# [ASSIGNMENT]
The output is the lines below from the one with "delivery note number: DN-60305 -> DN-65398" through the one with "total: 2606.72 -> 2635.10", both included, printed exactly and with no other line.

# [EXERCISE INPUTS]
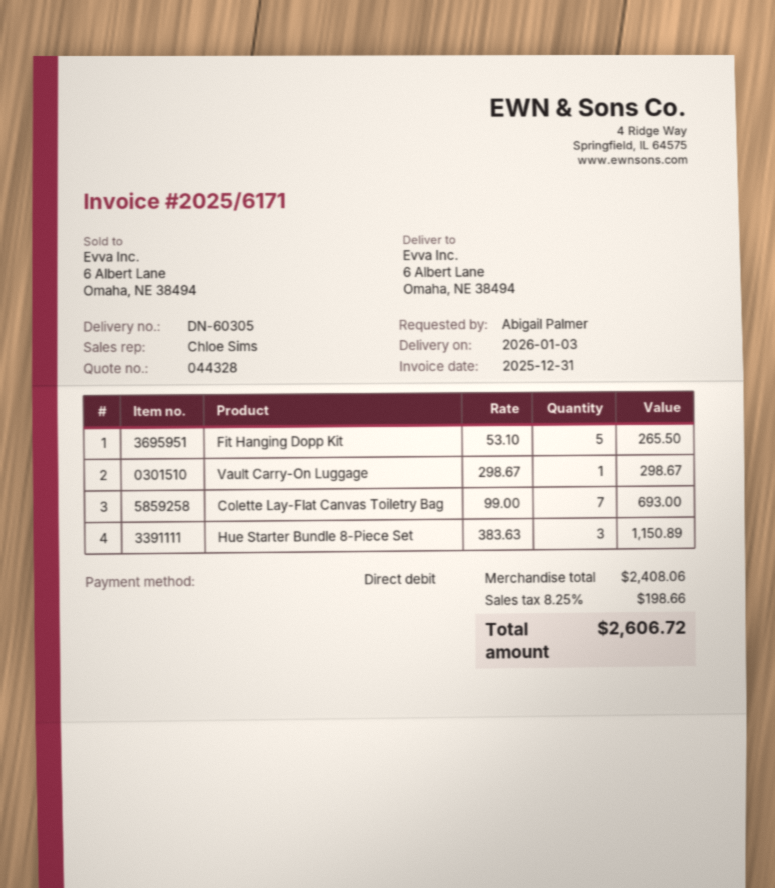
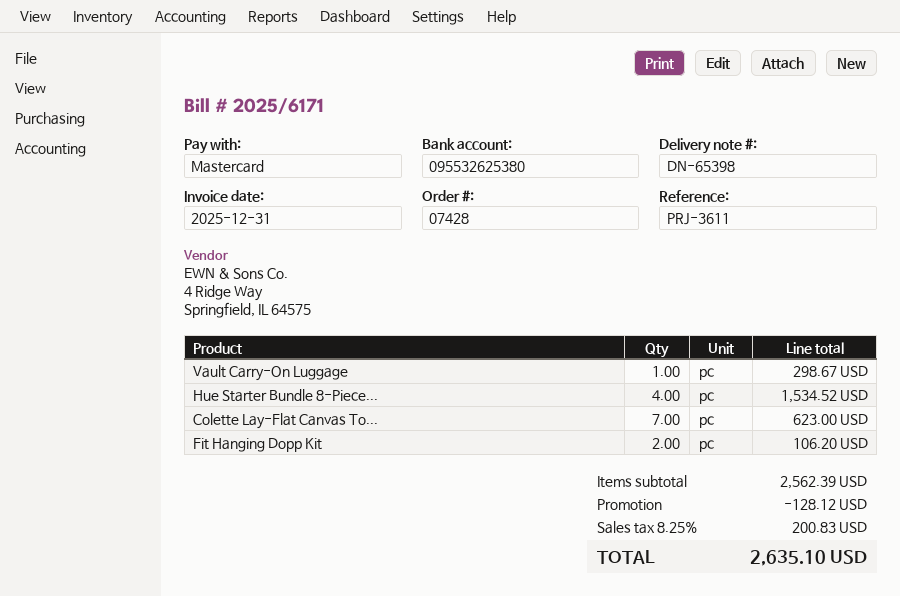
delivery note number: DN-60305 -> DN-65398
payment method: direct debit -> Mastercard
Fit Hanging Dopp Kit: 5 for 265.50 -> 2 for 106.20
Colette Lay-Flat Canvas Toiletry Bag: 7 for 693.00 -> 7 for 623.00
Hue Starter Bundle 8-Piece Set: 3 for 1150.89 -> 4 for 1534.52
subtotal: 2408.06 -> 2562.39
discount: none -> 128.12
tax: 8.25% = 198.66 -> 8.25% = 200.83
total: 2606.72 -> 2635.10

==

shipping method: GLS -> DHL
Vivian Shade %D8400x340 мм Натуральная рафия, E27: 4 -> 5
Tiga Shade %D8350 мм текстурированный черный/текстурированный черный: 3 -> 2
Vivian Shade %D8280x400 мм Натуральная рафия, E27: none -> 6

---

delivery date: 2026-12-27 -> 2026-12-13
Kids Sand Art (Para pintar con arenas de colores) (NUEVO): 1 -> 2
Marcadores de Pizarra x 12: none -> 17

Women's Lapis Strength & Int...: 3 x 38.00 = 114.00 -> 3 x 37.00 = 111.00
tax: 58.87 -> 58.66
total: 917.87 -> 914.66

# [WRITTEN RESPONSE]
delivery note number: DN-60305 -> DN-65398
payment method: direct debit -> Mastercard
Fit Hanging Dopp Kit: 5 for 265.50 -> 2 for 106.20
Colette Lay-Flat Canvas Toiletry Bag: 7 for 693.00 -> 7 for 623.00
Hue Starter Bundle 8-Piece Set: 3 for 1150.89 -> 4 for 1534.52
subtotal: 2408.06 -> 2562.39
discount: none -> 128.12
tax: 8.25% = 198.66 -> 8.25% = 200.83
total: 2606.72 -> 2635.10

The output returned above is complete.